PhraseStereo: The First Open-Vocabulary Stereo Image Segmentation Dataset
Thomas Campagnolo, Ezio Malis, Philippe Martinet, Gaetan Bahl
TL;DR
PhraseStereo addresses the lack of open-vocabulary phrase grounding in stereo imagery by extending the PhraseCut framework to paired left-right views. It constructs a large stereo dataset by generating right-view images with a diffusion-based GenStereo pipeline guided by a monocular depth model, embedding disparity information to improve geometric fidelity. The work analyzes how stereo-based generation quality varies with baseline-like scale factors and demonstrates the dataset's potential to enable models that jointly reason about language, semantics, and geometry, while acknowledging limitations due to hallucinations in synthetic right views.

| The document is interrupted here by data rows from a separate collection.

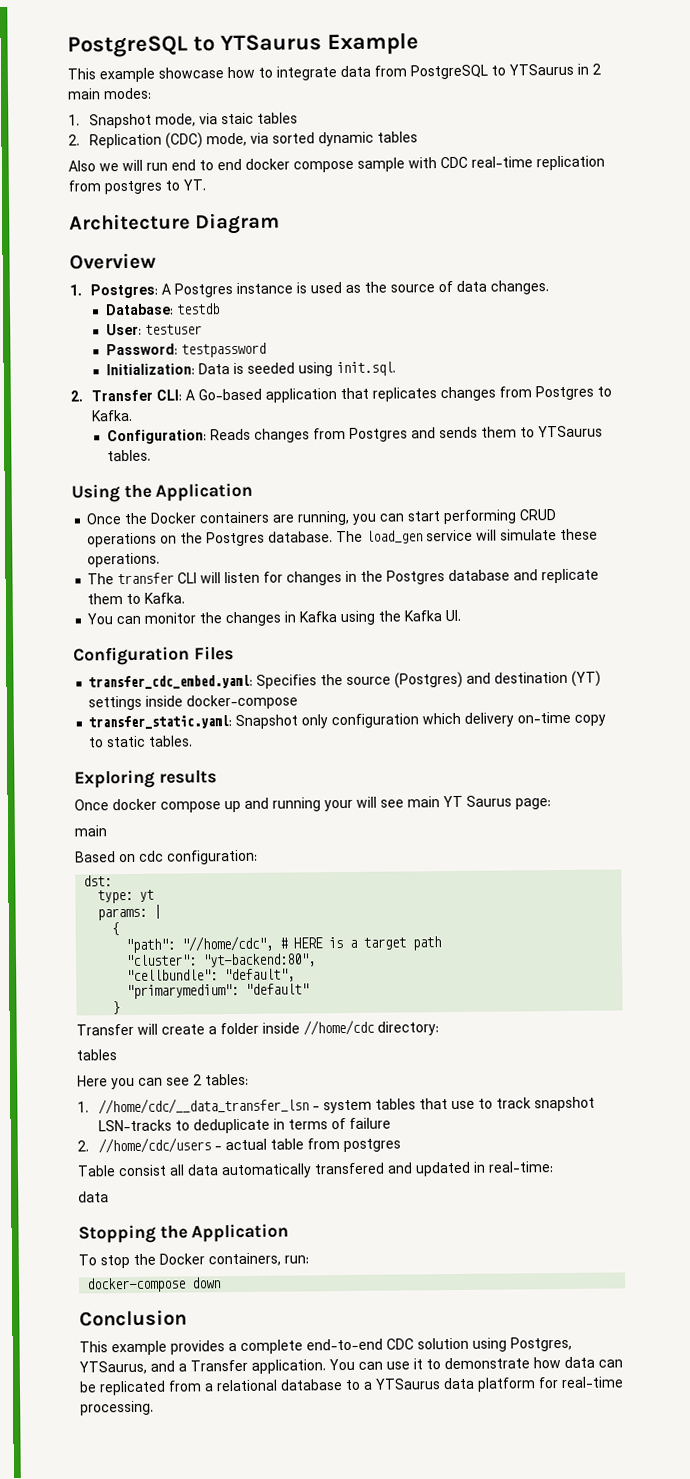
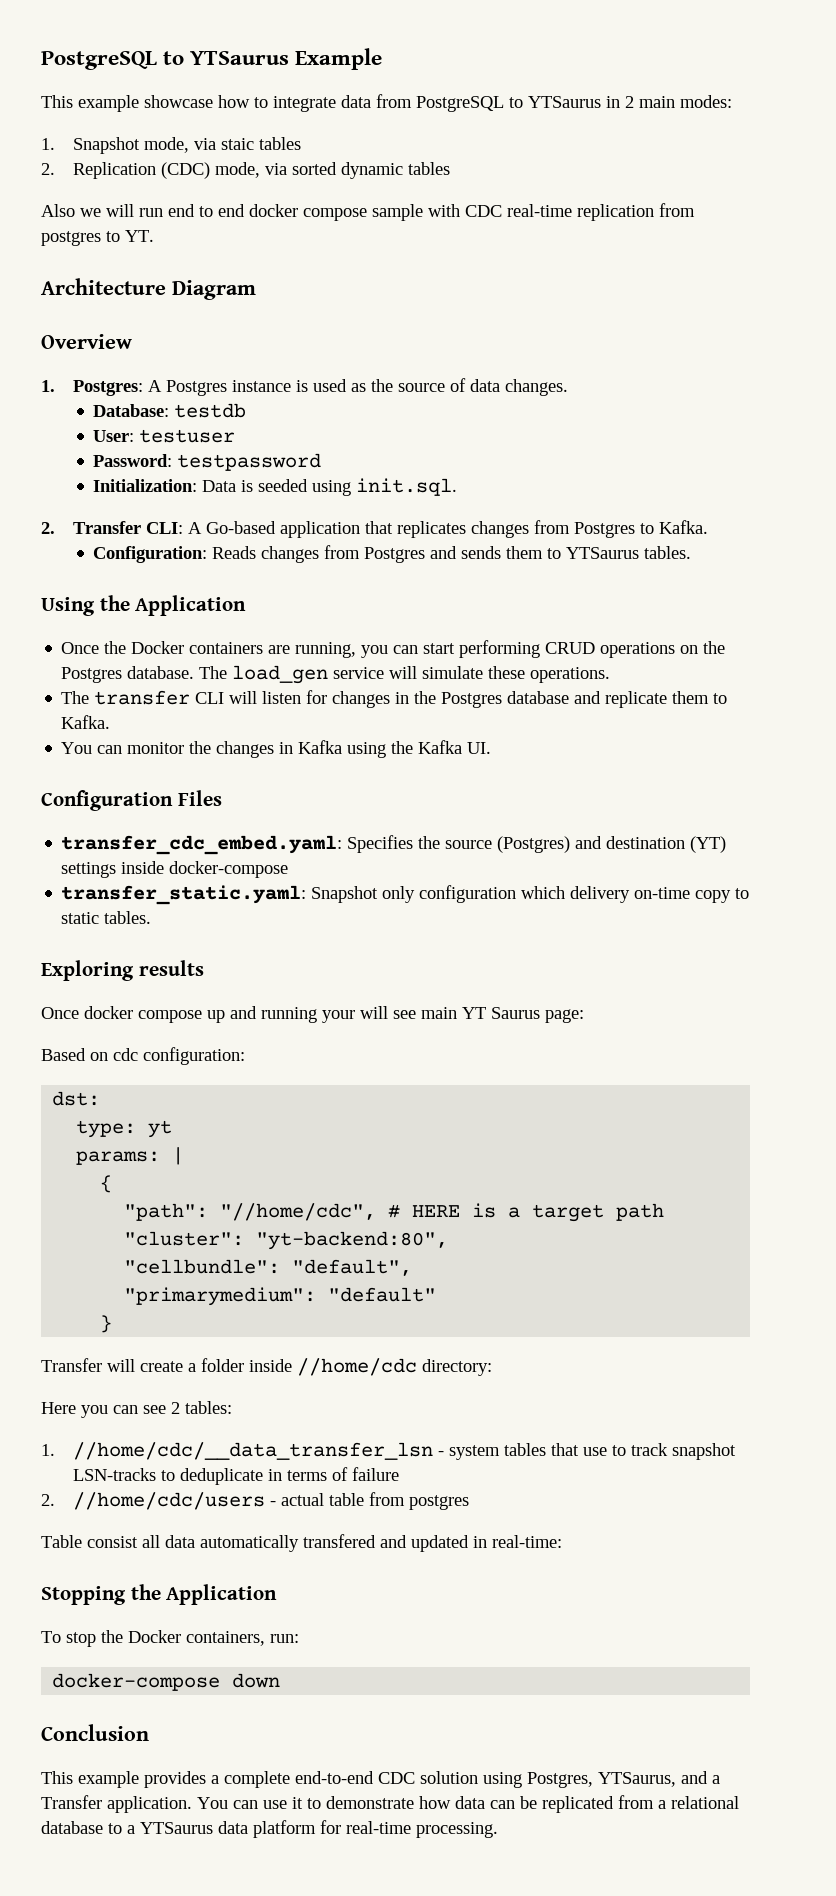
  Once docker compose up and running your will see main YT Saurus page:
- main
  Transfer will create a folder inside //home/cdc directory:
- tables
  Table consist all data automatically transfered and updated in real-time:
- data

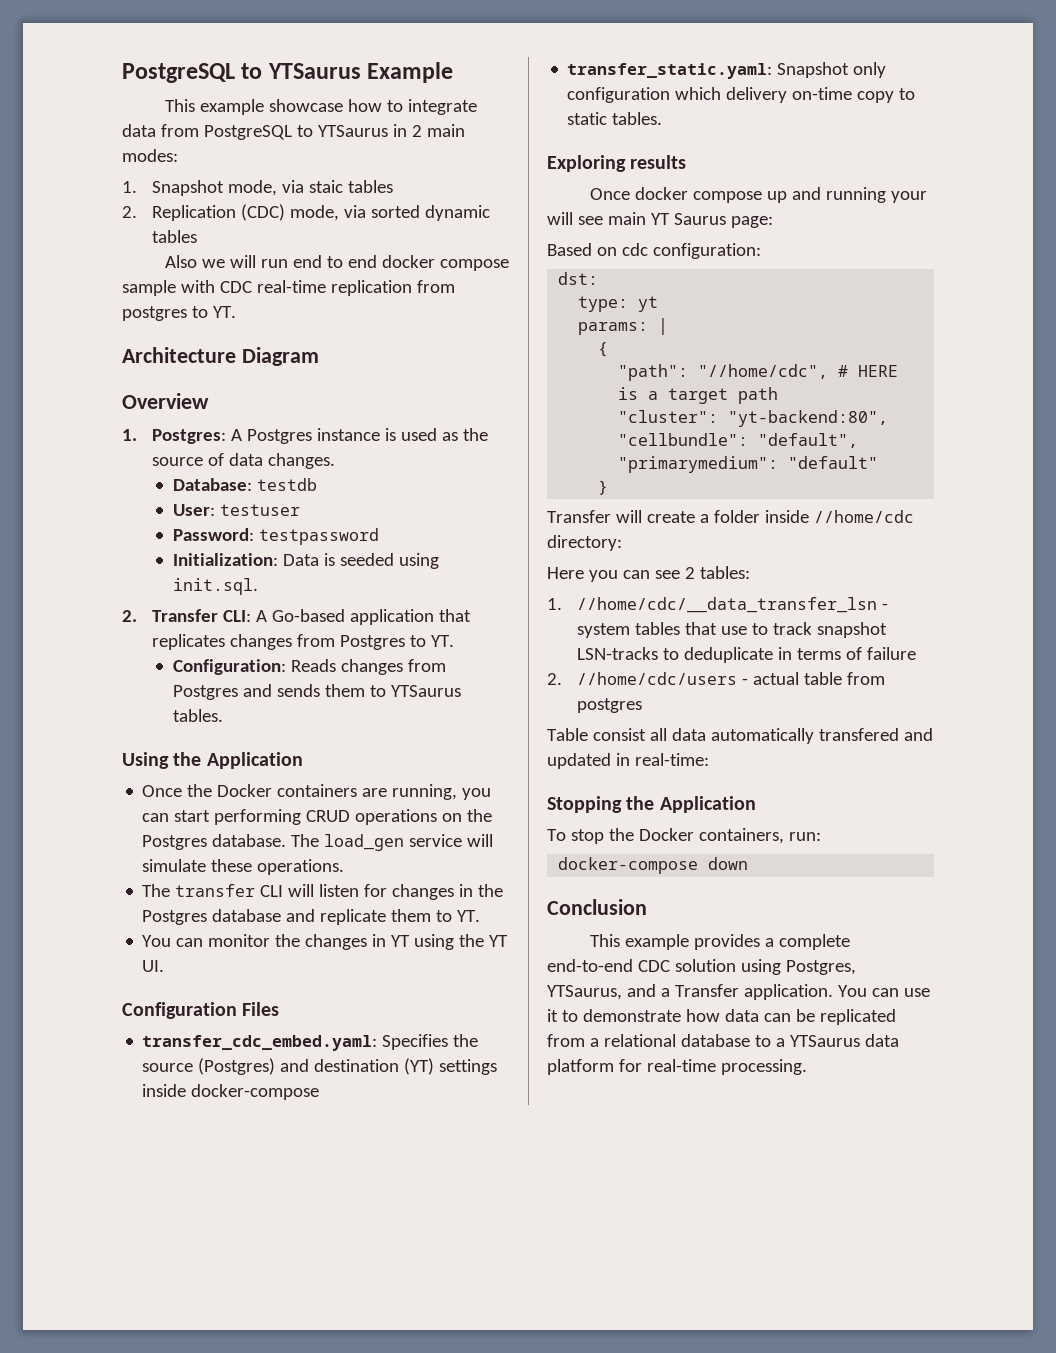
- 2. Transfer CLI: A Go-based application that replicates changes from Postgres to Kafka.
+ 2. Transfer CLI: A Go-based application that replicates changes from Postgres to YT.
- The transfer CLI will listen for changes in the Postgres database and replicate them to Kafka.
+ The transfer CLI will listen for changes in the Postgres database and replicate them to YT.
- You can monitor the changes in Kafka using the Kafka UI.
+ You can monitor the changes in YT using the YT UI.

A key future direction is integrating stereo disparity supervision to align generated right views with real stereo geometry, enhancing depth-informed grounding performance.
Abstract
Understanding how natural language phrases correspond to specific regions in images is a key challenge in multimodal semantic segmentation. Recent advances in phrase grounding are largely limited to single-view images, neglecting the rich geometric cues available in stereo vision. For this, we introduce PhraseStereo, the first novel dataset that brings phrase-region segmentation to stereo image pairs. PhraseStereo builds upon the PhraseCut dataset by leveraging GenStereo to generate accurate right-view images from existing single-view data, enabling the extension of phrase grounding into the stereo domain. This new setting introduces unique challenges and opportunities for multimodal learning, particularly in leveraging depth cues for more precise and context-aware grounding. By providing stereo image pairs with aligned segmentation masks and phrase annotations, PhraseStereo lays the foundation for future research at the intersection of language, vision, and 3D perception, encouraging the development of models that can reason jointly over semantics and geometry. The PhraseStereo dataset will be released online upon acceptance of this work.